# EXERCISE AIM
Find the string "configurations" in the data, and copy out each line that has it.
*** INPUT Section Begins ***
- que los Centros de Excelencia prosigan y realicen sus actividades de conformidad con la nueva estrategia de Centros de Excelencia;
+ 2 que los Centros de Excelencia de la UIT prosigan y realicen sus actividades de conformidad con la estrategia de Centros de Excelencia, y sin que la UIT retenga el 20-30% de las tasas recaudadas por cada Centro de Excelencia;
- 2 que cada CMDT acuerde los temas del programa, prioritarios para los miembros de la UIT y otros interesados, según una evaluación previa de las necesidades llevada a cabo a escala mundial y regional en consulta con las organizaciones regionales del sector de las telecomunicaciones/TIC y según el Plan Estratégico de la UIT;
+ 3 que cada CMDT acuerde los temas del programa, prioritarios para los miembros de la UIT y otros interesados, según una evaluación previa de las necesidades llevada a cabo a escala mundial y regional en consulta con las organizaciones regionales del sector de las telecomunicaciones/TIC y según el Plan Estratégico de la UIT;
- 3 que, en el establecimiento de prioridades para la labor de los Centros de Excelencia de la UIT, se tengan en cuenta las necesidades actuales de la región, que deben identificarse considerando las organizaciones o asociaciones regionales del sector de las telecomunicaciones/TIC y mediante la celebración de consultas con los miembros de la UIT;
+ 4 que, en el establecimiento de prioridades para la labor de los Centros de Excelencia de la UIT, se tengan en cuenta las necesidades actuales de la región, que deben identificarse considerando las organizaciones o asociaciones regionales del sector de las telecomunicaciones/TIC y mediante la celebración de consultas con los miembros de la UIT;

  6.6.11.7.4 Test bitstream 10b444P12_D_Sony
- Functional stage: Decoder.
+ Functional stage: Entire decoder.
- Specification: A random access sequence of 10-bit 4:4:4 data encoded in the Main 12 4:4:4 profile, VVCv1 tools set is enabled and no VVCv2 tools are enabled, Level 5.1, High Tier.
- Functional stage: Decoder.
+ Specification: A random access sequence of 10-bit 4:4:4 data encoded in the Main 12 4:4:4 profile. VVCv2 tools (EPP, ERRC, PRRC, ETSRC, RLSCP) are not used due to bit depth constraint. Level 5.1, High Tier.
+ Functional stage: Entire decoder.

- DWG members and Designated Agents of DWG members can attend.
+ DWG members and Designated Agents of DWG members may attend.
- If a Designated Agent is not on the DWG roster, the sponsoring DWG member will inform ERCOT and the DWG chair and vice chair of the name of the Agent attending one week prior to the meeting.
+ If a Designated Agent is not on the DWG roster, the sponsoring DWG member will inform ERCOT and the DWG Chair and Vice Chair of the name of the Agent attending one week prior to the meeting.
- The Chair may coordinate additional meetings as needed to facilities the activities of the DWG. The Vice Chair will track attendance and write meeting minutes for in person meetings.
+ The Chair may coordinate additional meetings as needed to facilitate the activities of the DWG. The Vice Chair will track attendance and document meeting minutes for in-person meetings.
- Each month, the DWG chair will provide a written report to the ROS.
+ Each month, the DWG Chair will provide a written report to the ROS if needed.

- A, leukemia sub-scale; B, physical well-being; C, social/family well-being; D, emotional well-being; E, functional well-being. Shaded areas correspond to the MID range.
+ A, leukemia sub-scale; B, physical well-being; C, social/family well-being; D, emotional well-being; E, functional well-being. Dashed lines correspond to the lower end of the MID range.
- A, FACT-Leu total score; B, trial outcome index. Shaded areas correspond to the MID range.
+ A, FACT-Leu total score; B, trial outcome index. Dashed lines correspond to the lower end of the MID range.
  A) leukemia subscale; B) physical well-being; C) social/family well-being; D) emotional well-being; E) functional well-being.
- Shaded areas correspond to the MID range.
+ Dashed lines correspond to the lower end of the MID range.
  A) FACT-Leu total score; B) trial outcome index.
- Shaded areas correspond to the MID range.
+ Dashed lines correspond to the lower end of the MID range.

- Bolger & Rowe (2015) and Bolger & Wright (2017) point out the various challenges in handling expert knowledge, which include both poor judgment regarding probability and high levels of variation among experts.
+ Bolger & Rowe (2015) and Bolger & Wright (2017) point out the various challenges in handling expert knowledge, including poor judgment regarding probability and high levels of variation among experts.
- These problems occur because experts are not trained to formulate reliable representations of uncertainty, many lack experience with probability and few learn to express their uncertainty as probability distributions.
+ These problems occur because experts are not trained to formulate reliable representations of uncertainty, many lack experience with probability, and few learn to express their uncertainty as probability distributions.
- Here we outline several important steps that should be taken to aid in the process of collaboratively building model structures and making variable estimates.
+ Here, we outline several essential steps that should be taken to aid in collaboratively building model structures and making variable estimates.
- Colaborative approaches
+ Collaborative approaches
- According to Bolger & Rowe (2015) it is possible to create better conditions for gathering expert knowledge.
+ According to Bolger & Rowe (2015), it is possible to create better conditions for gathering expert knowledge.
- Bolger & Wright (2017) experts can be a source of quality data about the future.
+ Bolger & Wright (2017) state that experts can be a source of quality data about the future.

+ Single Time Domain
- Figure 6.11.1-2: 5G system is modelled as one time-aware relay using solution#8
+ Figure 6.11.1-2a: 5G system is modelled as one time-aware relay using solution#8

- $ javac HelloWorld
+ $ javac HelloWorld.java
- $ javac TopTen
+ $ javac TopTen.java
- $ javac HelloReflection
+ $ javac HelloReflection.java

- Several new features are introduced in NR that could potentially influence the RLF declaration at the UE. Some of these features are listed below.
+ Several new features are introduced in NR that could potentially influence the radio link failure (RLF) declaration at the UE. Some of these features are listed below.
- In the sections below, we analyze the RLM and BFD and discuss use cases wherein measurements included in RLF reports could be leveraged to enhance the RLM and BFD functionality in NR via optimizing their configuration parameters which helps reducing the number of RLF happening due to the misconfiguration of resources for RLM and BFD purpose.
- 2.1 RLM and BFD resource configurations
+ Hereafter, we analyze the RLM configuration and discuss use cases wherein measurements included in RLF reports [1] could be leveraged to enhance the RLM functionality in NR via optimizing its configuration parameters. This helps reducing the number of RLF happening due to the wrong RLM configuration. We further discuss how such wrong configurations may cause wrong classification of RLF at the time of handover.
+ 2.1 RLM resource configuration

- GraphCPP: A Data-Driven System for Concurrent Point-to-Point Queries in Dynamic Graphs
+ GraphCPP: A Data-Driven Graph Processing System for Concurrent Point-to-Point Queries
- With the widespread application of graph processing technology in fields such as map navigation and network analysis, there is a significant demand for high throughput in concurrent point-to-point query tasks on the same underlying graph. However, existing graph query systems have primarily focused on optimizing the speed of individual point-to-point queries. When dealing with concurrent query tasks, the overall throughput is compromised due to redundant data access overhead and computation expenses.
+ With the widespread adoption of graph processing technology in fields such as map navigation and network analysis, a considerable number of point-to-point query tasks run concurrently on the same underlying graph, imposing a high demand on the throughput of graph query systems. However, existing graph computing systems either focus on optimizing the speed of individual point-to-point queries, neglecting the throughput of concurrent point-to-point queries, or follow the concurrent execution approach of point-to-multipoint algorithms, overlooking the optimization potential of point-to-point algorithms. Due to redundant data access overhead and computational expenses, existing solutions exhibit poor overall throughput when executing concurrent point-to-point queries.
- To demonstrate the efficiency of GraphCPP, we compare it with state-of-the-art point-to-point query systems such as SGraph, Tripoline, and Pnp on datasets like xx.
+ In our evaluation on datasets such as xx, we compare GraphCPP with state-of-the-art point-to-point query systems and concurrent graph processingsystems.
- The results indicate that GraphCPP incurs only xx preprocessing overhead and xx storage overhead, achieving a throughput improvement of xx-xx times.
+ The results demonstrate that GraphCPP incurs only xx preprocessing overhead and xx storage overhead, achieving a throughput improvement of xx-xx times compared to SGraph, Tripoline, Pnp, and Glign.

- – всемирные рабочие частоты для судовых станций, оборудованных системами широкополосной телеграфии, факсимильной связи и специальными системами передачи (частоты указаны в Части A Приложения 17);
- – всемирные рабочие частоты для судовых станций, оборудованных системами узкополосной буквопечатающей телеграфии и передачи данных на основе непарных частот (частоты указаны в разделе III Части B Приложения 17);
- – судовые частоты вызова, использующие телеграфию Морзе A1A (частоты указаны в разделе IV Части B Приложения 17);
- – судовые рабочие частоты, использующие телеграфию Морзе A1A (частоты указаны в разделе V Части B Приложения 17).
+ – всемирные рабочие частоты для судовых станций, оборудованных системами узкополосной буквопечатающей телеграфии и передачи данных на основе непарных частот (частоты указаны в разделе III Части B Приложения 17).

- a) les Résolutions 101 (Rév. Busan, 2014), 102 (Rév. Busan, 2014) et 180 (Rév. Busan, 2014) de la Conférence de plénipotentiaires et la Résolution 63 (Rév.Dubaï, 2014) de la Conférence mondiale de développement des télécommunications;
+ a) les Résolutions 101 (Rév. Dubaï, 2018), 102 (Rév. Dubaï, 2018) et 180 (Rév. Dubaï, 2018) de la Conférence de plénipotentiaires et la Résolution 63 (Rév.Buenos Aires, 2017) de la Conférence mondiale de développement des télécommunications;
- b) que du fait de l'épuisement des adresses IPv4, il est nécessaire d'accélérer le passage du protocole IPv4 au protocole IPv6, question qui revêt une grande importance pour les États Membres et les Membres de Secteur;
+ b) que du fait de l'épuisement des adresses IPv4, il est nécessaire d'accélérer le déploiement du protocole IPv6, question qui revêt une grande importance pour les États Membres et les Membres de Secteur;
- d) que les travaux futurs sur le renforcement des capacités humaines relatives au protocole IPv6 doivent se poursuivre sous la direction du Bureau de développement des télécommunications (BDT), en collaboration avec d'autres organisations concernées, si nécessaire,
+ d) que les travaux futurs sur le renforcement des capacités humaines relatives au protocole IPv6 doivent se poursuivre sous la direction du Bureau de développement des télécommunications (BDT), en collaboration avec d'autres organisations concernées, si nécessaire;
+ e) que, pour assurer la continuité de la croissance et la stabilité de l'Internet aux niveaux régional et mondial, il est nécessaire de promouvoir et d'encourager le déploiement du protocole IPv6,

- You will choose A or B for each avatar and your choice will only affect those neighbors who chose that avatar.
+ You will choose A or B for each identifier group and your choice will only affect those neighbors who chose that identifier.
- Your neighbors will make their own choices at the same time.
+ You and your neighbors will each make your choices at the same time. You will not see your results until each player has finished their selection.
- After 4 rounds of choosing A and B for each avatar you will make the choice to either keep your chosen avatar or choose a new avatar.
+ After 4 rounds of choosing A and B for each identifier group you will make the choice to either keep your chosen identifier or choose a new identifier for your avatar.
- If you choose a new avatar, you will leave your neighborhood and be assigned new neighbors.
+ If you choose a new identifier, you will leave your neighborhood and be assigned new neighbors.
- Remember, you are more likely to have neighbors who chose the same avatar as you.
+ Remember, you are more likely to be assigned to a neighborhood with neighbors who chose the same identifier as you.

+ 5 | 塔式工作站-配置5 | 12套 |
*** INPUT Section Ends ***
# EXERCISE ANSWER
- 2.1 RLM and BFD resource configurations
+ Hereafter, we analyze the RLM configuration and discuss use cases wherein measurements included in RLF reports [1] could be leveraged to enhance the RLM functionality in NR via optimizing its configuration parameters. This helps reducing the number of RLF happening due to the wrong RLM configuration. We further discuss how such wrong configurations may cause wrong classification of RLF at the time of handover.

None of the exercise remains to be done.